Synagogue in Lima, Peru

The Sinagoga Sharón (בית הכנסת שרון) is an orthodox synagogue in San Isidro District, Lima. It is one of three synagogues in the district and one of four in the city, the other being located in nearby Miraflores. Since 1987, it is operated by the Unión Israelita del Perú.

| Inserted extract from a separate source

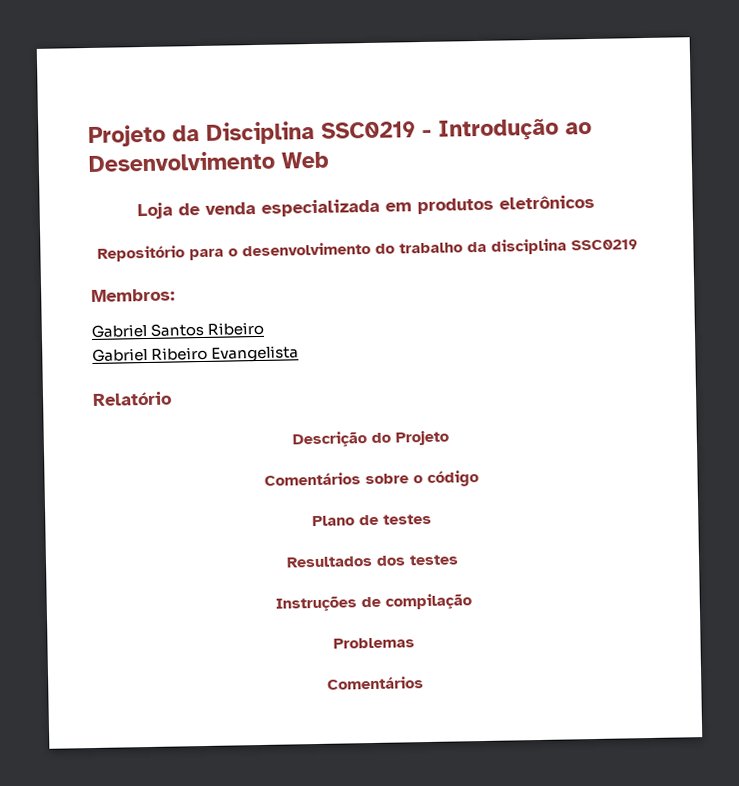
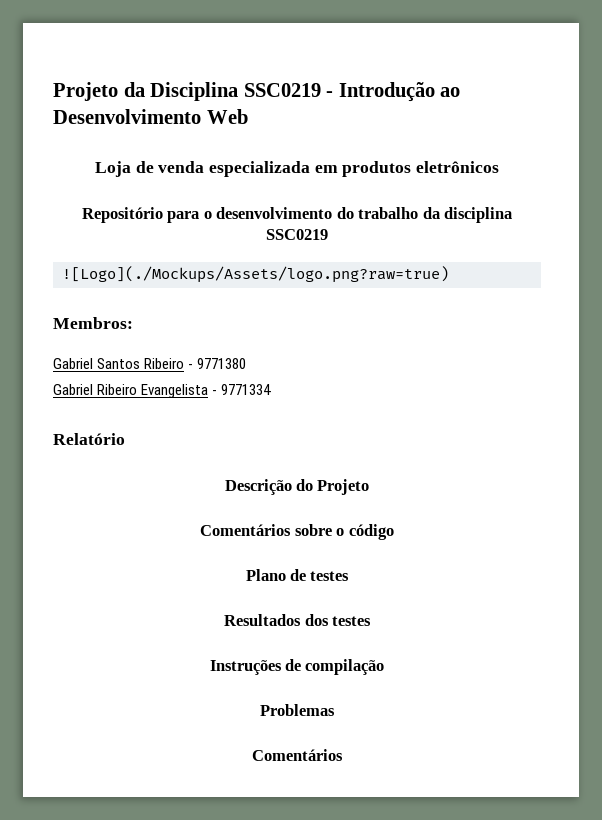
(638, 245) none -> [62,266,449,283] // ![Logo](./Mockups/Assets/logo.png?raw=true)
(265, 328) none -> [188,358,247,369] - 9771380
(300, 354) none -> [212,384,272,395] - 9771334

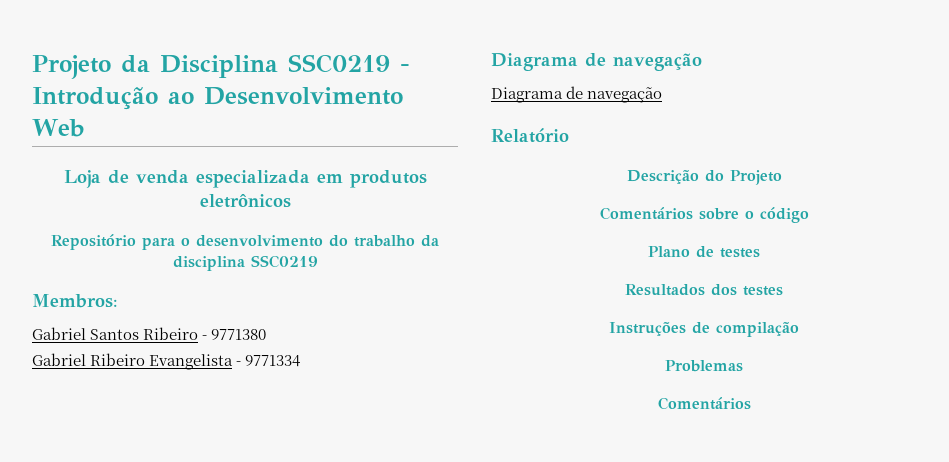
[62,266,449,283] // ![Logo](./Mockups/Assets/logo.png?raw=true) -> (318, 261) none
(272, 389) none -> [491,53,702,71] [491,86,663,103] // Diagrama de navegação // Diagrama de navegação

Since 2016, the synagogue is headed by Brazilian rabbi Simantob Nigri.

==History==
The Unión Israelita del Perú was founded in the traditional Chirimoyo neighbourhood on June 11, 1923, being registered with the Peruvian government on November 16, 1929. It was established to represent the new Ashkenazi community, which had arrived from Eastern Europe—notably from Hungary—since around 1912. This organisation hired rabbi Moisés Brener, who arrived in 1934 to provide countrywide religious services. The opposition of Brener's practices by some conservative sectors led to the establishment of three splinter groups during the mid-20th century, among which was Sharón. The reintegration process culminated in 1987, when the inventory of the synagogue operated by the Unión Israelita at Brasil Avenue was moved to Sharón's premises in San Isidro.

In 2008, under the tenure of rabbi Efraim Zik (1999–2009), the building was remodelled by Seinfeld Arquitectos to accommodate the congregation's needs. In 2009, it received a visit from Avigdor Lieberman, then Foreign Minister of Israel, as well as members of the Knesset. The museum was inaugurated in 2014.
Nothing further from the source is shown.